In some hymns this is a problem; in others, less so. It is often a problem in Christmas carols, where the story will be incomplete if one skips a verse. A notable exception is "I Heard the Bells on Christmas Day." Longfellow originally wrote seven verses for it, but two of them referred specifically to the American Civil War. They have for many years been cut without affecting the sense of the poetry. However, to omit any of the current verses would make the verses which follow difficult to understand. And please, don't try to sing it to any other tune than "Waltham"; no other tune even comes close to fitting the text as well.

There are some hymns (including "Veni Emmanuel") where certain verses are assigned for certain point in the Advent season. In that case, not singing every verse makes sense. This seems to apply mainly to hymns which are specific to a major season in the liturgical year.


----------



## Love Jesus love Hymns

I agree, it has happened a lot in the church I attended. Not only do they skip verses but lately they have been adding verses that don’t even go with the hymn. 

They feel so comfortable and fine with skipping verses from Hymns to “save time” yet they make sure to sing every part of this new radio song and make sure to repeat everything again. Is it just me or do these new “worship” songs repeat themselves like crazy?


----------



## haydnguy

Love Jesus love Hymns said:


> I agree, it has happened a lot in the church I attended. Not only do they skip verses but lately they have been adding verses that don't even go with the hymn.
> 
> They feel so comfortable and fine with skipping verses from Hymns to "save time" yet they make sure to sing every part of this new radio song and make sure to repeat everything again. Is it just me or do these new "worship" songs repeat themselves like crazy?


They do keep repeating lyrics in the relatively new "worship music" that is popular in churches today. I once decided to count and they sang the same lyrics 15 times in a row! No thank you.

As far as hymns, I personally like those much better. As you say many times they skip verses to save time. Many times they will sing the first and last verse. This doesn't bother me as much.


----------



## larold

This goes on all the time where I attend. One reason is the placement of hymns and the minister's sermon duration. Our services are supposed to last an hour and we have a long winded minister.
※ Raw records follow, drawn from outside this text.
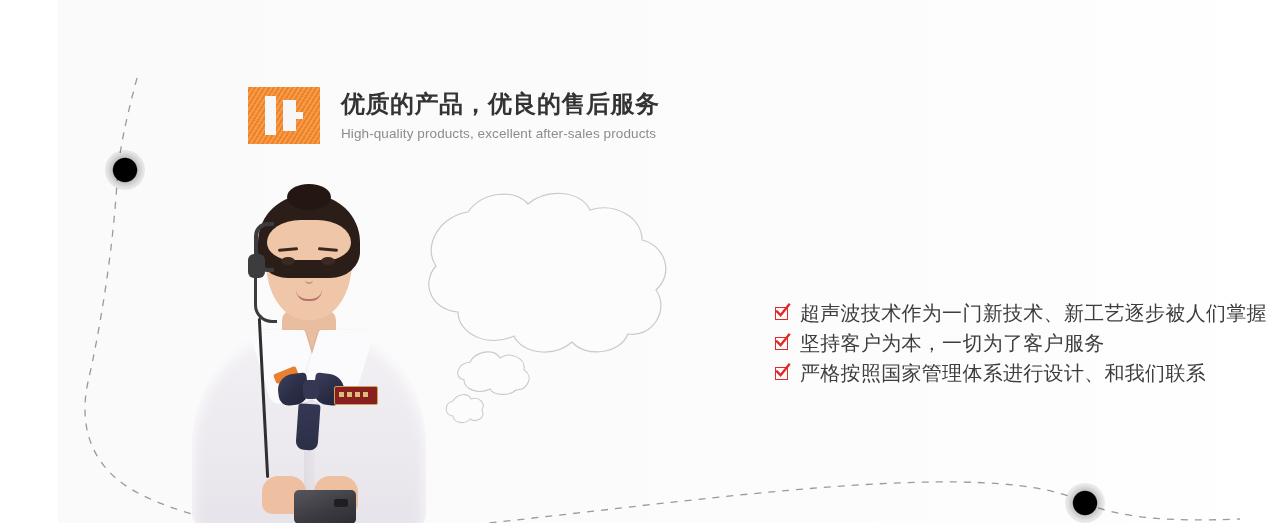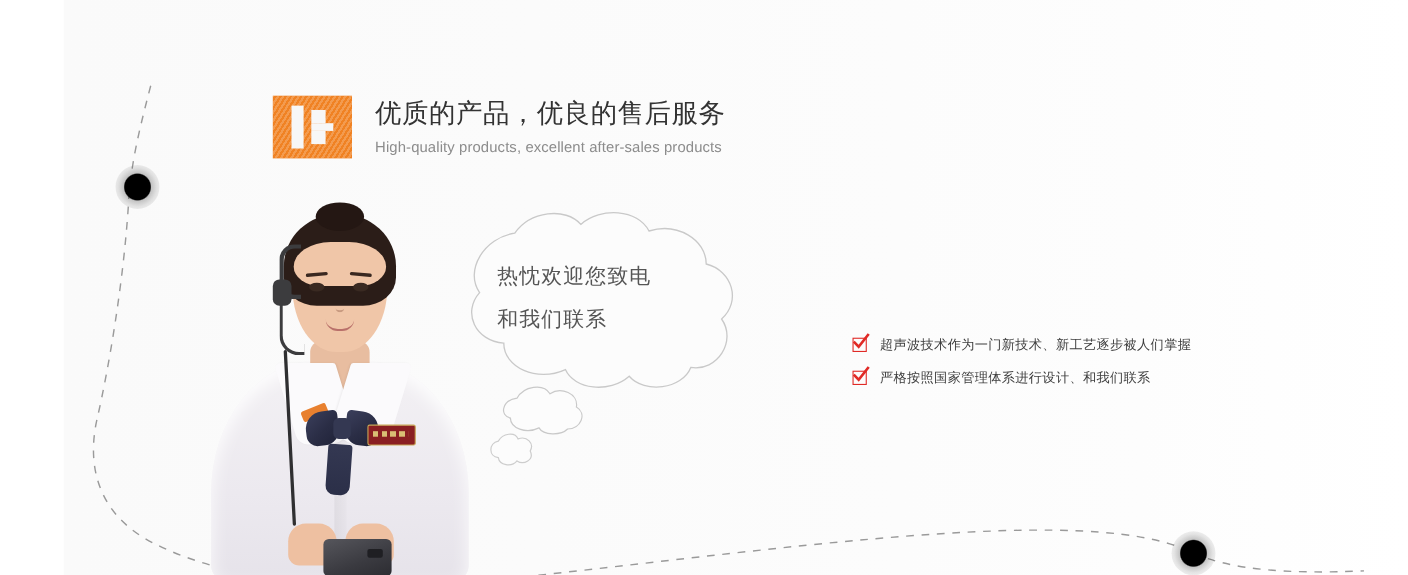"优质的产品，优良的售后服务" .headline { font-weight: normal -> bold }
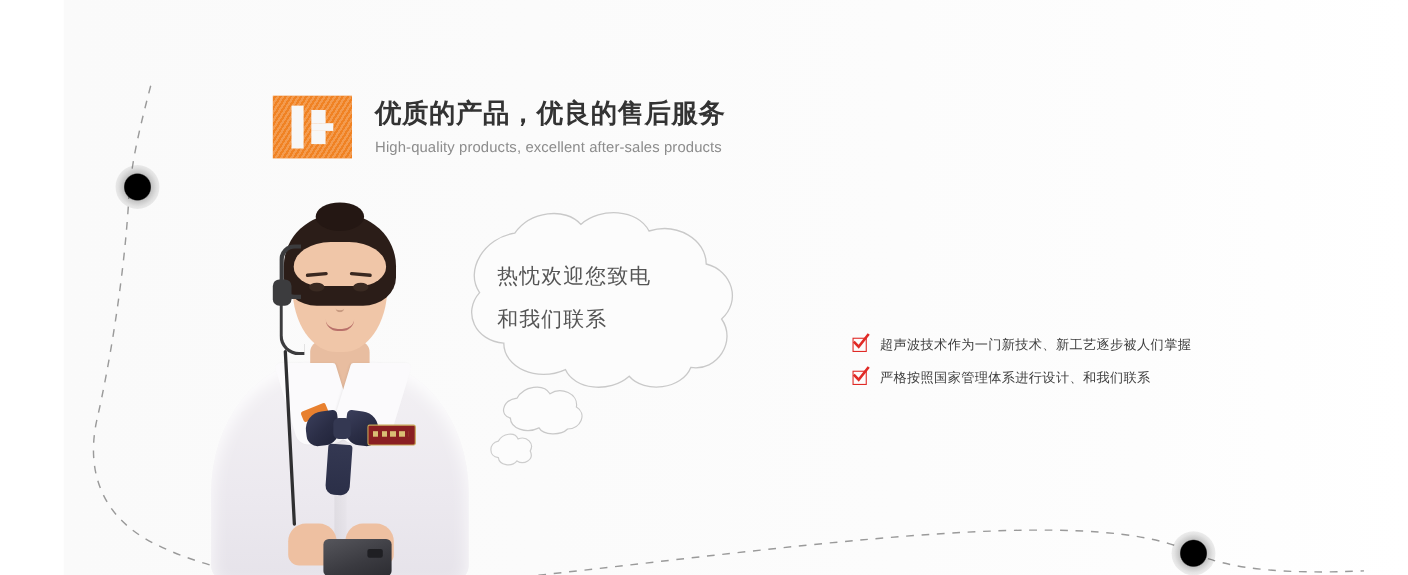"热忱欢迎您致电" div.bubble-text { html: <div> <div>热忱欢迎您致电</div> <div>和我们联系</div> </div> -> none }
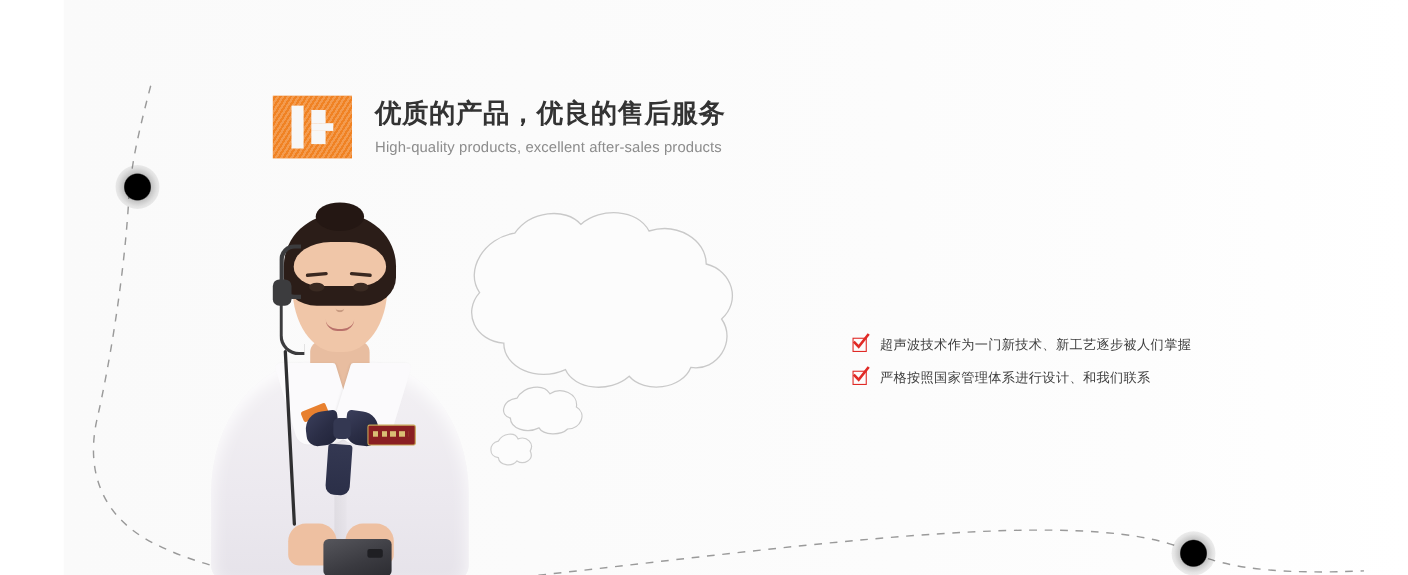"超声波技术作为一门新技术、新工艺逐步被人们掌握" .feature-label { font-size: 12px -> 20px }
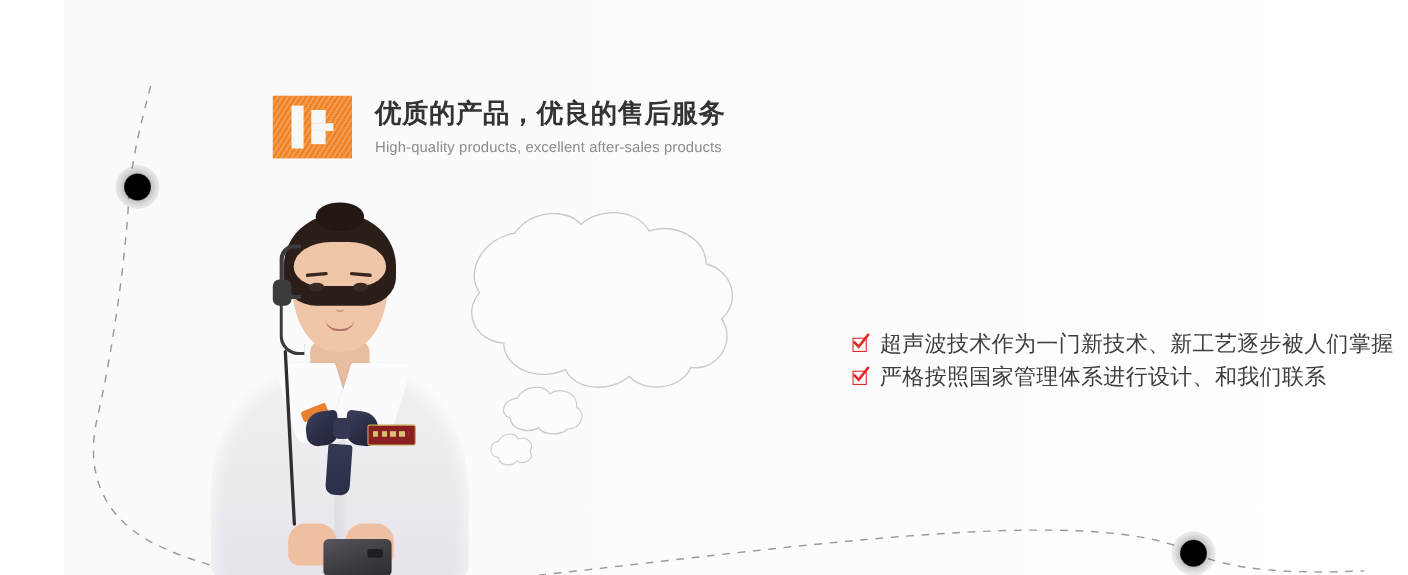"坚持客户为本，一切为了客户服务" div.feature-item { html: none -> <div> <span> <svg> <path></path> </svg> </span> <span>坚持客户为本，一切为了客户服务</span> </div> }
Not many people are willing to stand for 7 verses of a hymn when they want to get on with their Sunday.


----------



## david johnson

I lead singing at church often, have for years. Many hymnals have already chopped out song verses. I tend to do a complete selection for the Communion Hymn and the hymn right before the lesson. Often I keep others to 3 verses. What aggravates me is when the power-pointeer only gives 2 verses rather than what I selected...lol.


----------



## pianozach

There's another reason verses are cut, although it's related to keeping the hymns short.

You keep the hymns short to keep the service moving along.

You keep the service moving along so that it is interesting.

You keep it interesting so that parishioners will return.

You want parishioners to return so that your church doesn't stagnate and die.

Church attendance is down nationwide.


----------



## bharbeke

Generally, I have seen that the music director knows about how long the music should go for in each part of the Mass and picks verses accordingly. I do not mind if a verse or two are skipped if it means that the ones with the most applicability to the readings or feast day are sung.


----------



## Krummhorn

Things have changed since my last post in this thread from 2013. In 2016 I resigned from my previous church position and took an organist/pianist position in a much larger Lutheran church. 

We do selected verses of the hymns ... not for the sake of time, but to include those verses whose words apply the best to the theme of a particular service. Careful thought is done and approval by the pastors before that hymn list is published and made available to the music staff a month in advance. 

At communion we usually sing all the verses ... the pastors will have the congregation stand for the final part of the last communion hymn. If, and only if we are running late, I, as the organist, have the sole discretion to cut verses for the sake of time. If it's 10:22am and the next service needs to start at 10:30am (which is another building other than the sanctuary) the pastors need sufficient time to recess/greet parishioners before moving on to the next service.


----------



## DavidA

pianozach said:


> There's another reason verses are cut, although it's related to keeping the hymns short.
> 
> You keep the hymns short to keep the service moving along.
> 
> You keep the service moving along so that it is interesting.
> 
> You keep it interesting so that parishioners will return.
> 
> You want parishioners to return so that your church doesn't stagnate and die.
> 
> Church attendance is down nationwide.
> 
> View attachment 129241


Church attendance is up in the churches I attend. The worship is loud and vibrant and attuned to the modern idiom. People don't seem to realise that the worship (eg) of the Wesleys was revolutionary in its day yet still want to keep with the old traditions which are now out of synch with the modern generation. Unfortunately if we keep to the old traditions they will die off with that generation.


----------



## Festus

Taggart: "In non-conformist churches ..." you mean evangelical, correct?


----------



## Taggart

Festus said:


> Taggart: "In non-conformist churches ..." you mean evangelical, correct?


I was thinking (initially) of the Calvinist tradition e.g. the multifarious branches of Scottish Presbyterianism.


----------



## SixFootScowl

In *my church* we will sing 3 of 4 verses or all four, but on longer hymns with more than 4 verses, we generally don't sing the whole hymn. We do sing for 15 minutes before church (30 minutes on Wednesday). Also a hymn after the first reading (Old Testament) and another hymn after the sermon. We don't have a liturgy, which is great after 35 years in the Lutheran church, I am happy to have more hymns and no liturgy. We (shoiuld say they as I am musically incompetent) sing all four harmony lines, which messes me up but sounds wonderful.


----------



## DavidA

haydnguy said:


> They do keep repeating lyrics in the relatively new "worship music" that is popular in churches today. I once decided to count and they sang the same lyrics 15 times in a row! No thank you.
> 
> As far as hymns, I personally like those much better. As you say many times they skip verses to save time. Many times they will sing the first and last verse. This doesn't bother me as much.


Of course similar comments such as these were made about the 'new' hymns by Watts and Wesley in the 18th century. People feel safe the their style of worship is not threatened by change.


----------